Serving endpoints automatically scale based on traffic and the capacity of provisioned concurrency units.

  • Provisioned concurrency: The maximum number of parallel requests the system can handle. Estimate the required concurrency using the formula: provisioned concurrency = queries per second (QPS) * model execution time (s).
  • Scaling behavior: Endpoints scale up almost immediately with increased traffic and scale down every five minutes to match reduced traffic.
  • Scale to zero: Endpoints can scale down to zero after 30 minutes of inactivity. The first request after scaling to zero experiences a “cold start,” leading to higher latency. For latency-sensitive applications, consider strategies to manage this feature effectively.

GPU workload limitations

The following are limitations for serving endpoints with GPU workloads:

  • Container image creation for GPU serving takes longer than image creation for CPU serving due to model size and increased installation requirements for models served on GPU.
  • When deploying very large models, the deployment process might timeout if the container build and model deployment exceed a 60-minute duration. Should this occur, initiating a retry of the process should successfully deploy the model.
  • Autoscaling for GPU serving takes longer than for CPU serving.
  • GPU capacity is not guaranteed when scaling to zero. GPU endpoints might expect extra high latency for the first request after scaling to zero.
  • This functionality is not available in northcentralus.

Anaconda licensing update

The following notice is for customers relying on Anaconda.


Anaconda Inc. updated their terms of service for channels. Based on the new terms of service you may require a commercial license if you rely on Anaconda’s packaging and distribution. See Anaconda Commercial Edition FAQ for more information. Your use of any Anaconda channels is governed by their terms of service.

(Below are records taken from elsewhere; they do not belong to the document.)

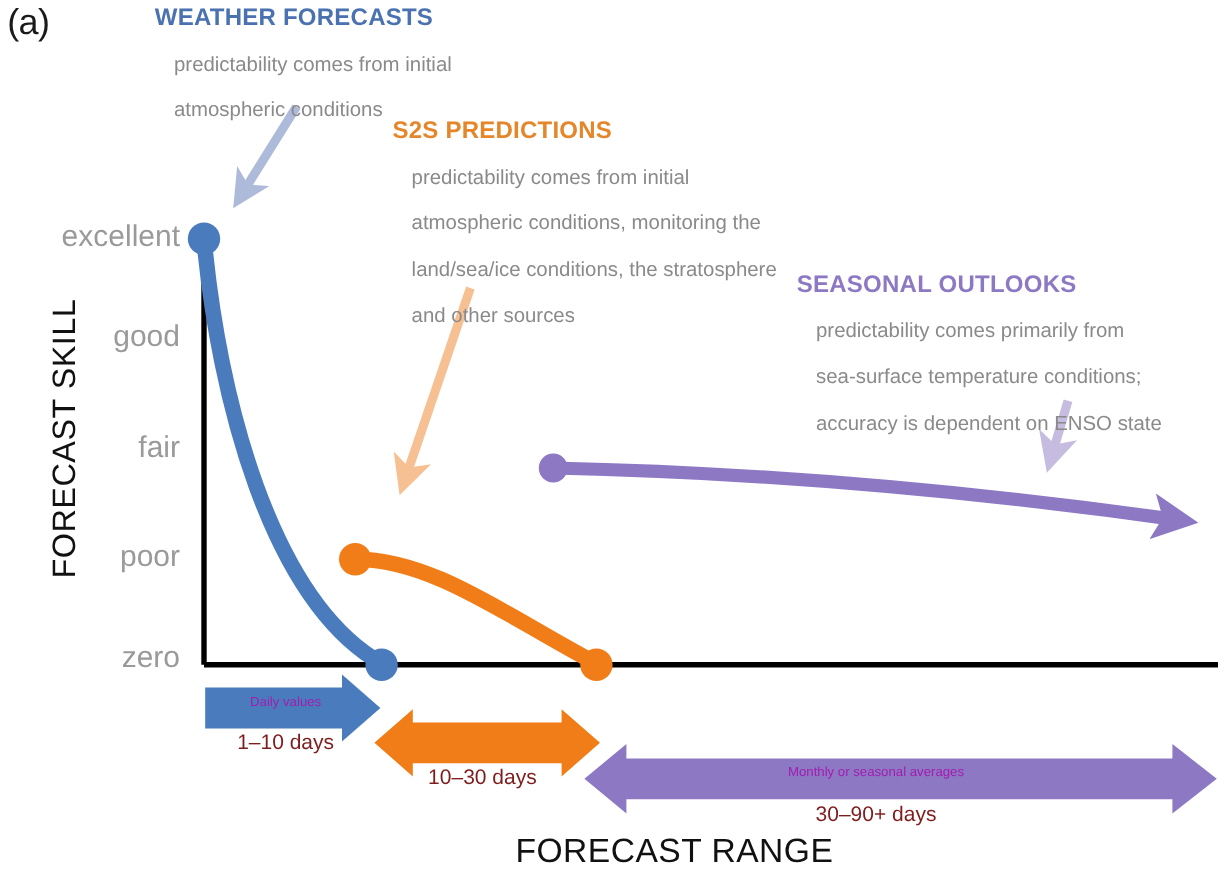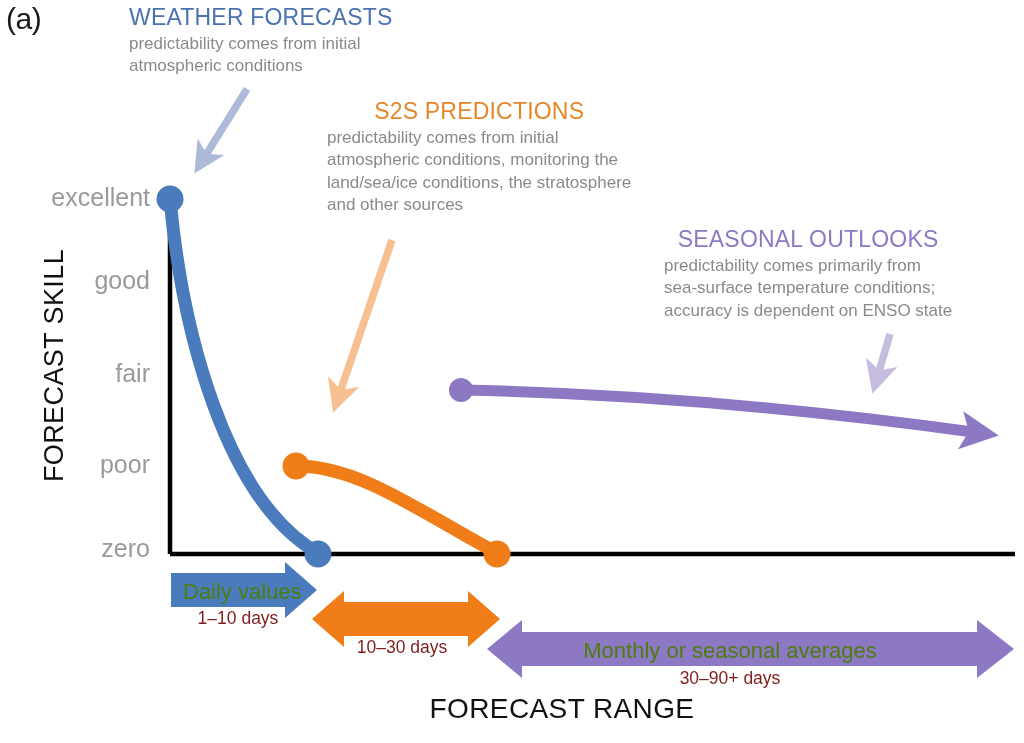"WEATHER FORECASTS" .annot-title { font-size: 23px -> 20px; font-weight: normal -> bold; text-align: center -> none }
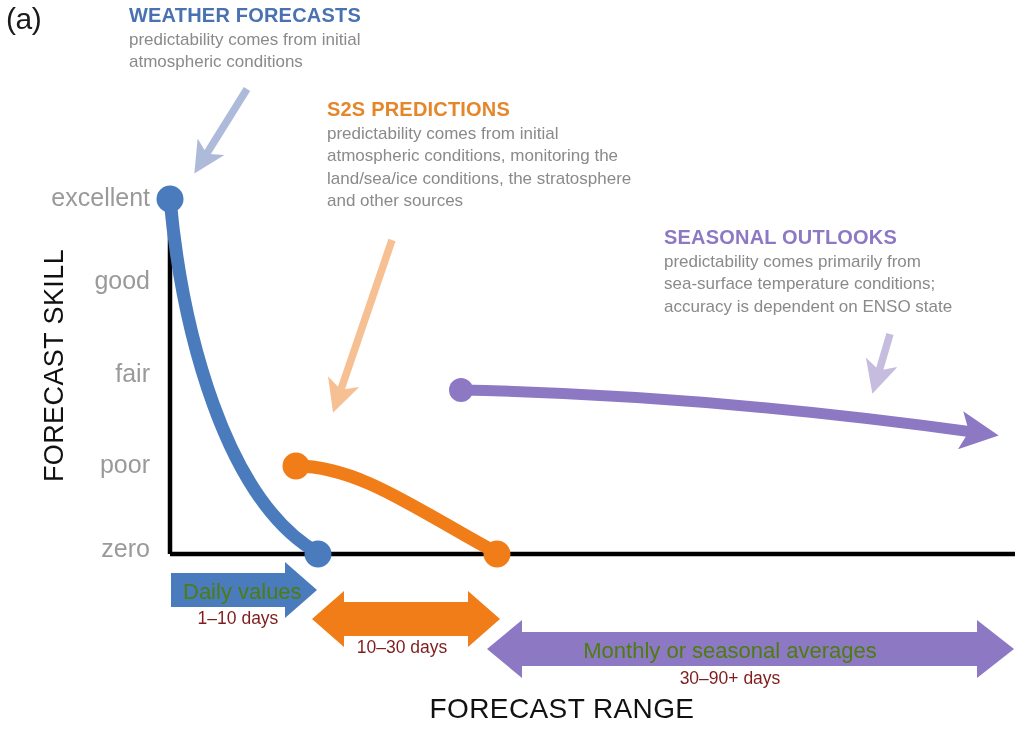"predictability comes from initial" .annot-body { margin: 0 -> 16px }
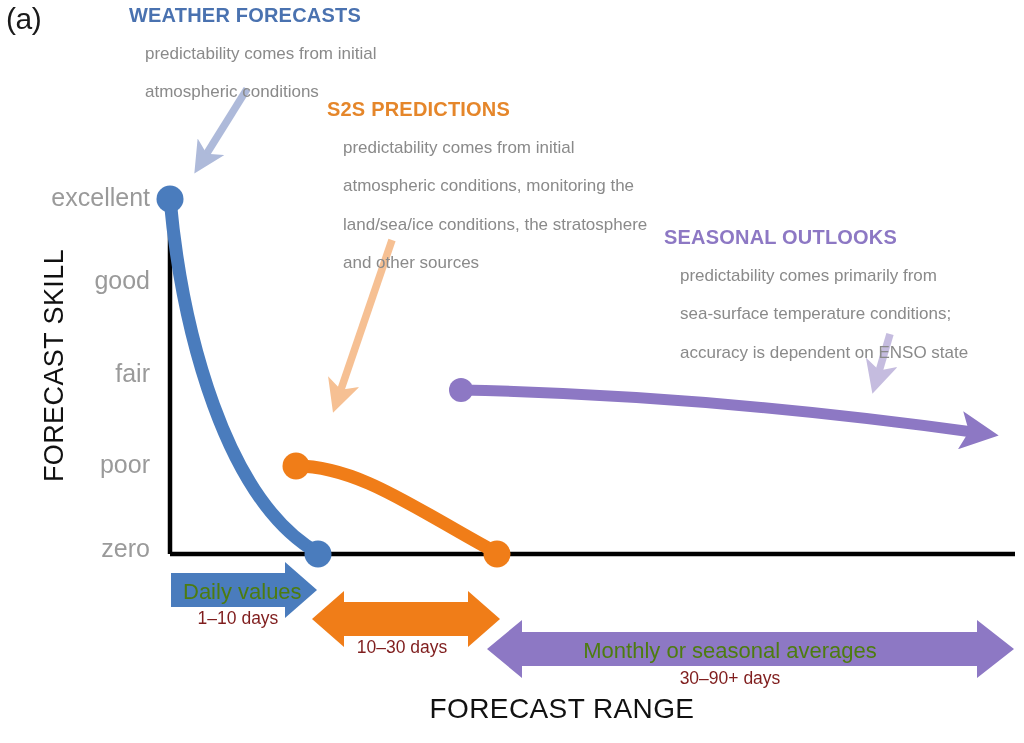"Daily values" .bar-label { color: #4d7c0f -> #a21caf; font-size: 22px -> 11px }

MLflow models logged before v1.18 (Databricks Runtime 8.3 ML or earlier) were by default logged with the conda defaults channel ( as a dependency. Because of this license change, Databricks has stopped the use of the defaults channel for models logged using MLflow v1.18 and above. The default channel logged is now conda-forge, which points at the community managed

If you logged a model before MLflow v1.18 without excluding the defaults channel from the conda environment for the model, that model may have a dependency on the defaults channel that you may not have intended. To manually confirm whether a model has this dependency, you can examine channel value in the conda.yaml file that is packaged with the logged model. For example, a model’s conda.yaml with a defaults channel dependency may look like this:

- defaults
- python=3.8.8
- pip
- pip:
    - mlflow
    - scikit-learn==0.23.2
    - cloudpickle==1.6.0
      name: mlflow-env

Because Databricks can not determine whether your use of the Anaconda repository to interact with your models is permitted under your relationship with Anaconda, Databricks is not forcing its customers to make any changes. If your use of the repo through the use of Databricks is permitted under Anaconda’s terms, you do not need to take any action.

If you would like to change the channel used in a model’s environment, you can re-register the model to the model registry with a new conda.yaml. You can do this by specifying the channel in the conda_env parameter of log_model().